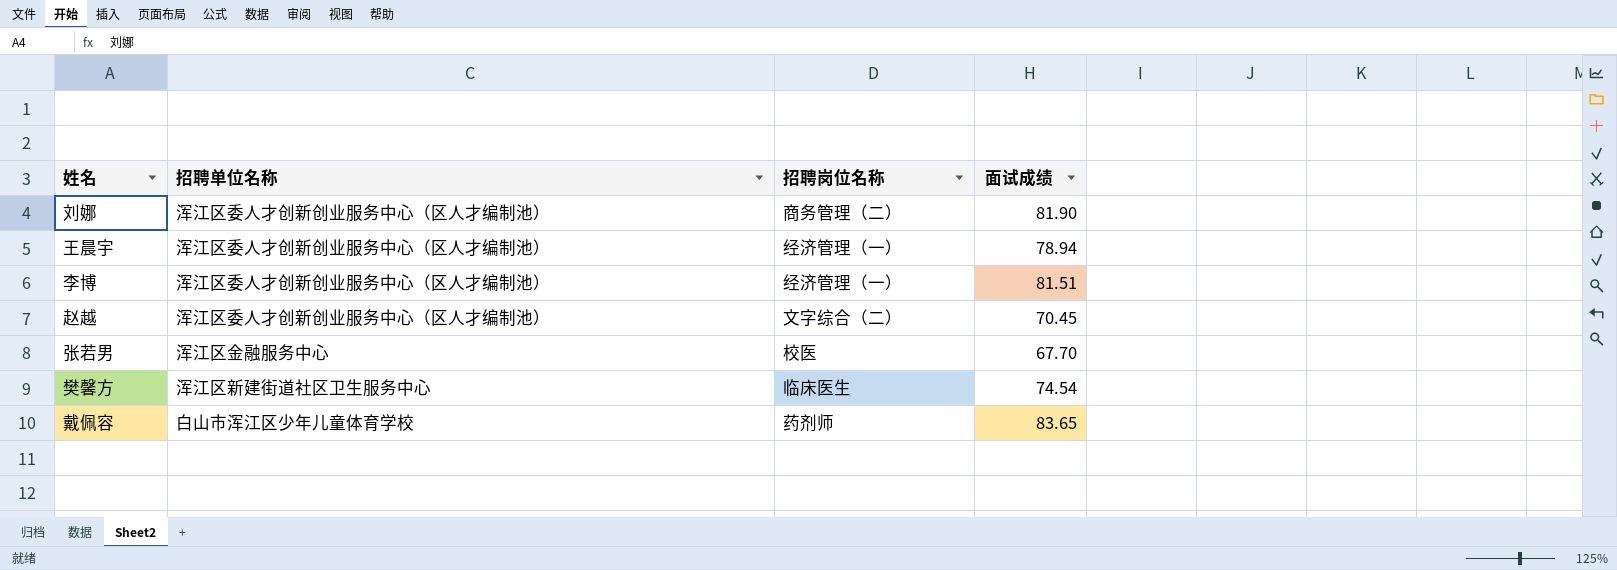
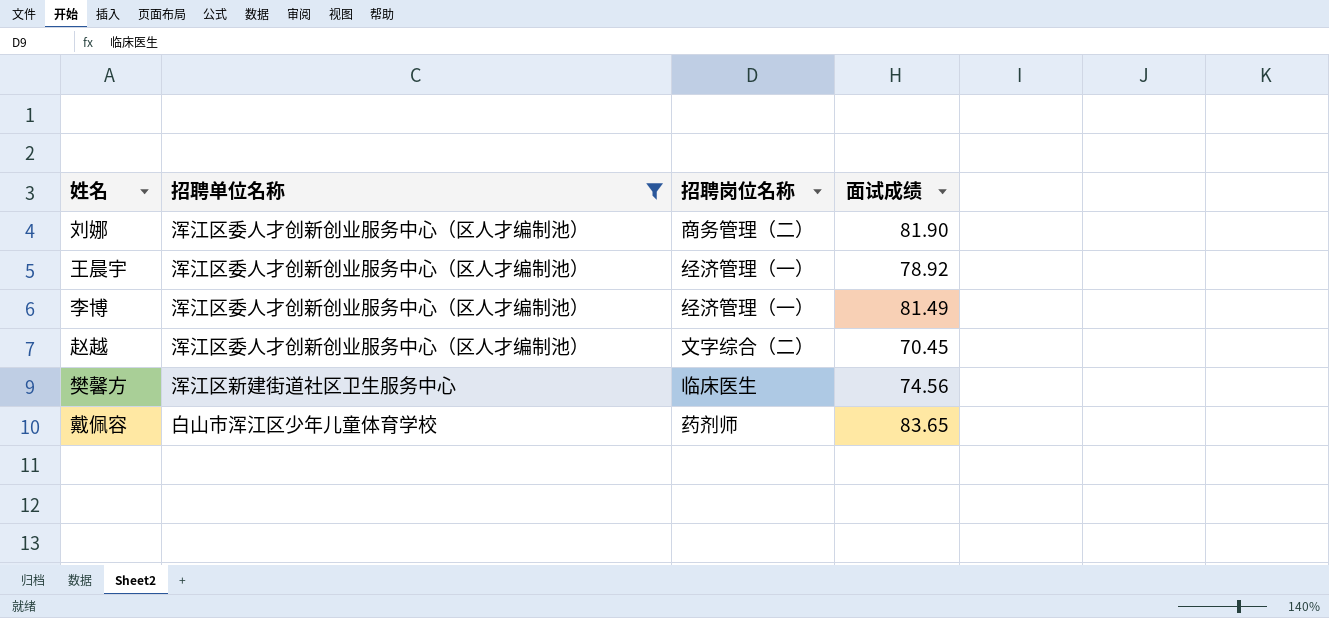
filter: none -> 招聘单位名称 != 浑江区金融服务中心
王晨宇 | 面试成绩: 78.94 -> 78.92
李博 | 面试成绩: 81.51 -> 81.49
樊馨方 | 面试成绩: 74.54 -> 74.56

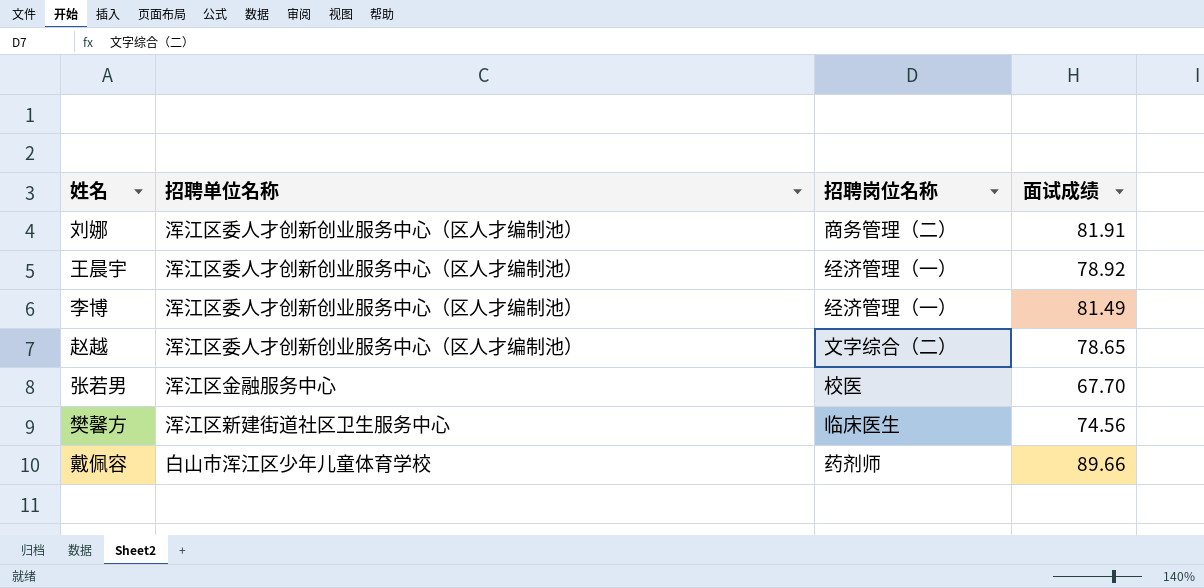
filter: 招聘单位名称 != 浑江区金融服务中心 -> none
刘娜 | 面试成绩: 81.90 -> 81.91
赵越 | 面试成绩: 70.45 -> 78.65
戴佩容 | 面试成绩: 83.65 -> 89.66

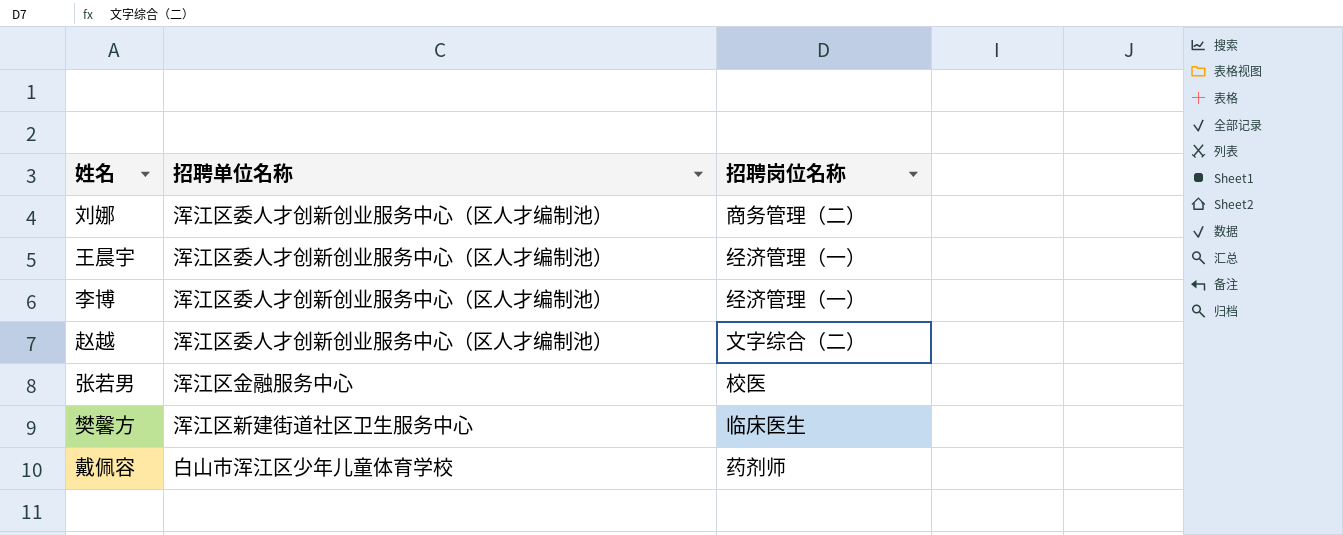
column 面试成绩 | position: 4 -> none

++++++++

▶ _TRY IT_: Could you print all the entries exactly as they stand, with the pictures left out?

▶ _RESPONSE BOX_:
filter: none -> 招聘单位名称 != 浑江区金融服务中心
王晨宇 | 面试成绩: 78.94 -> 78.92
李博 | 面试成绩: 81.51 -> 81.49
樊馨方 | 面试成绩: 74.54 -> 74.56

filter: 招聘单位名称 != 浑江区金融服务中心 -> none
刘娜 | 面试成绩: 81.90 -> 81.91
赵越 | 面试成绩: 70.45 -> 78.65
戴佩容 | 面试成绩: 83.65 -> 89.66

column 面试成绩 | position: 4 -> none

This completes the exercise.